Identifiers
- Symbol: GUCY
- Pfam: PF00211
- InterPro: IPR001054
- Membranome: 49

Available protein structures:
- Pfam: structures / ECOD
- PDB: RCSB PDB; PDBe; PDBj
- PDBsum: structure summary

= Guanylate cyclase-coupled receptor =

Guanylate cyclase-coupled receptors, receptor guanylate cyclases or membrane-bound guanylyl cyclases are single-pass transmembrane proteins. Guanylate cyclase-coupled receptor on cell surface consists of two parts: the extracellular part, or the receptor domain, and the intracellular part, or the guanylate cyclase activity domain. When the receptor is activated by the ligation, it can cyclize the guanylate into cGMP. An example of Guanylate cyclase-coupled receptors is ANF receptors (NPR1, NPR2 and NPR3) in kidney.
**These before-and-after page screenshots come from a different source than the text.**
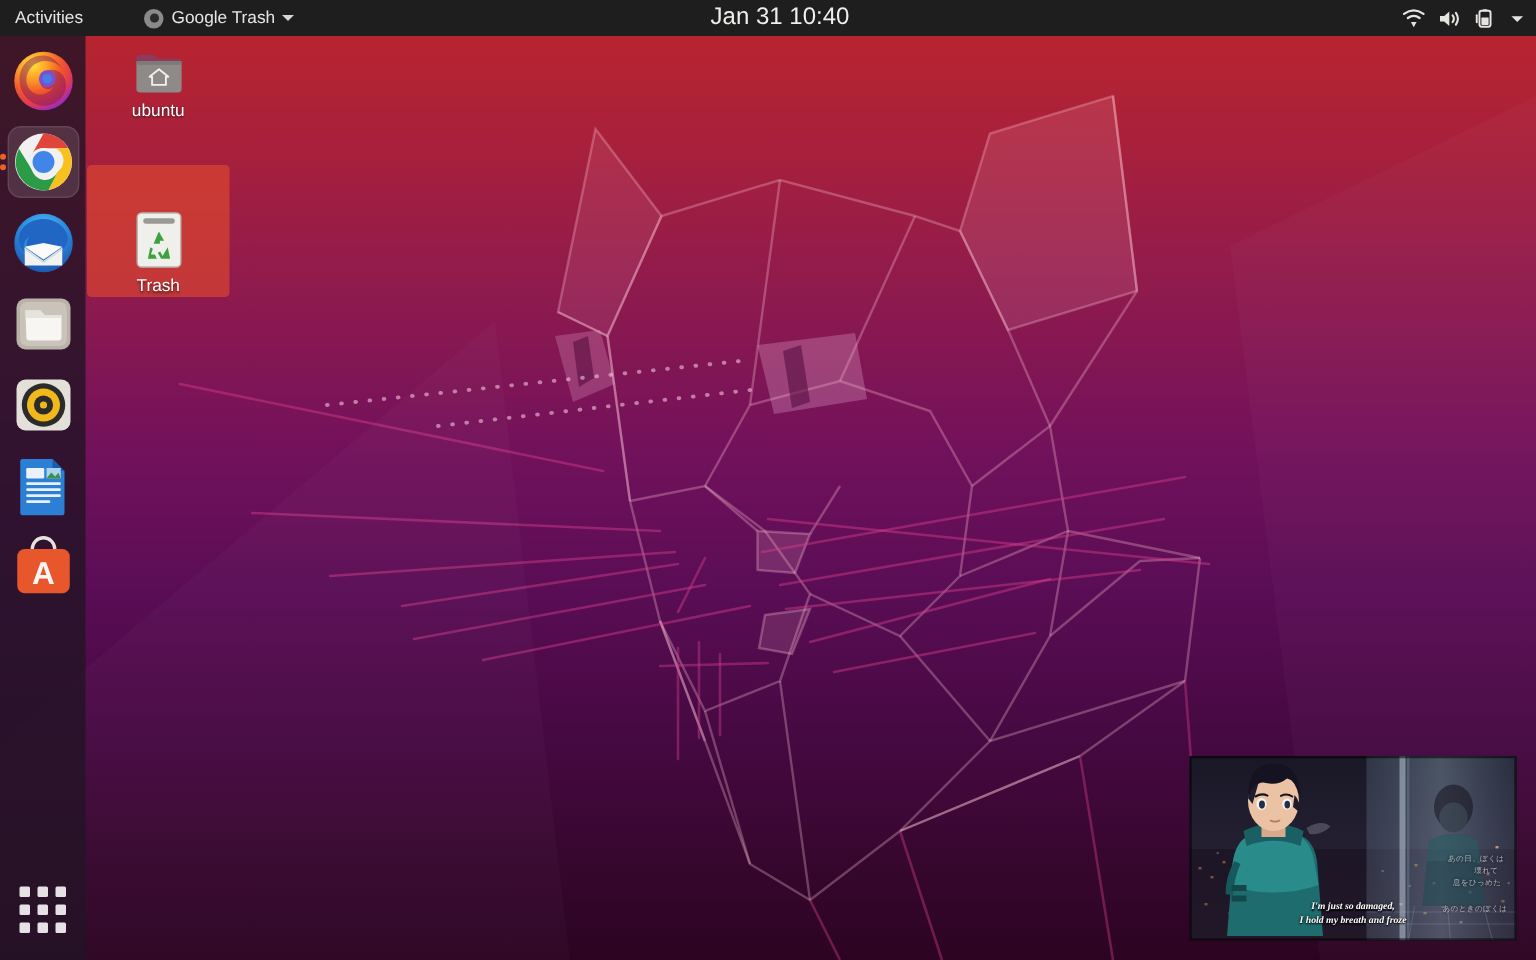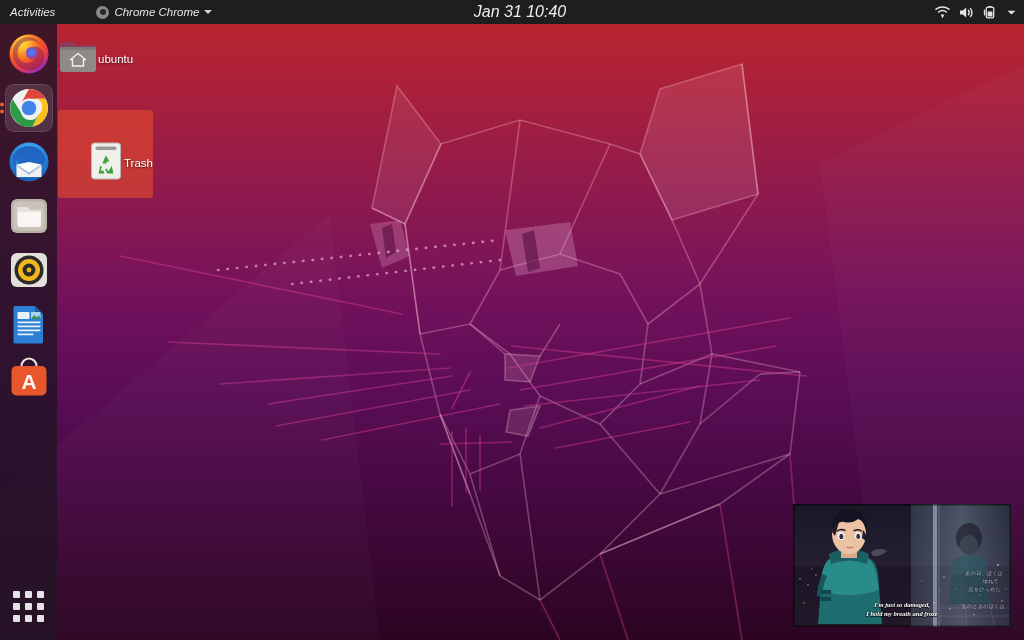"Activities" #topbar { font-style: italic -> none }
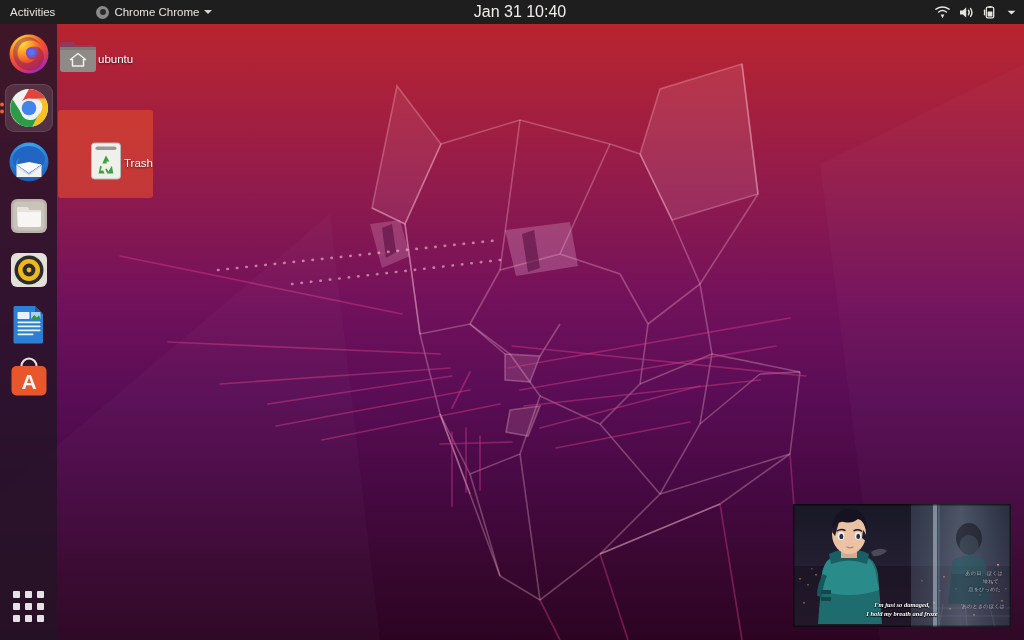"Chrome Chrome" span { text: Chrome Chrome -> Google Trash }
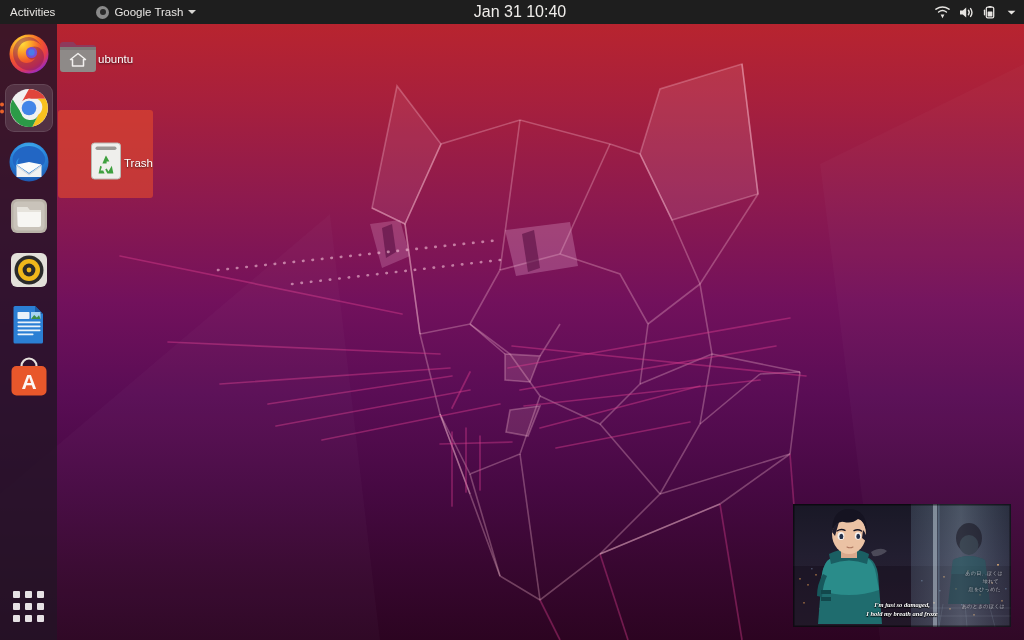"ubuntu" .desk-icon { flex-direction: row -> column }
Additionally, there exist intracellular guanylate cyclase-coupled receptor like soluble NO-activated guanylate cyclase.

They are enzyme-linked receptors:

- GC-A (NPR1/GUCY2A) & GC-B (NPR2/GUCY2B): for natriuretic factors such as atrial natriuretic factor (ANF).
- GC-C (GUCY2C): for guanylin and uroguanylin.
- GC-D (GUCY2D)
- GC-E (GUCY2E)
- GC-F (GUCY2F)

There is also a human pseudogene for GUCY2GP.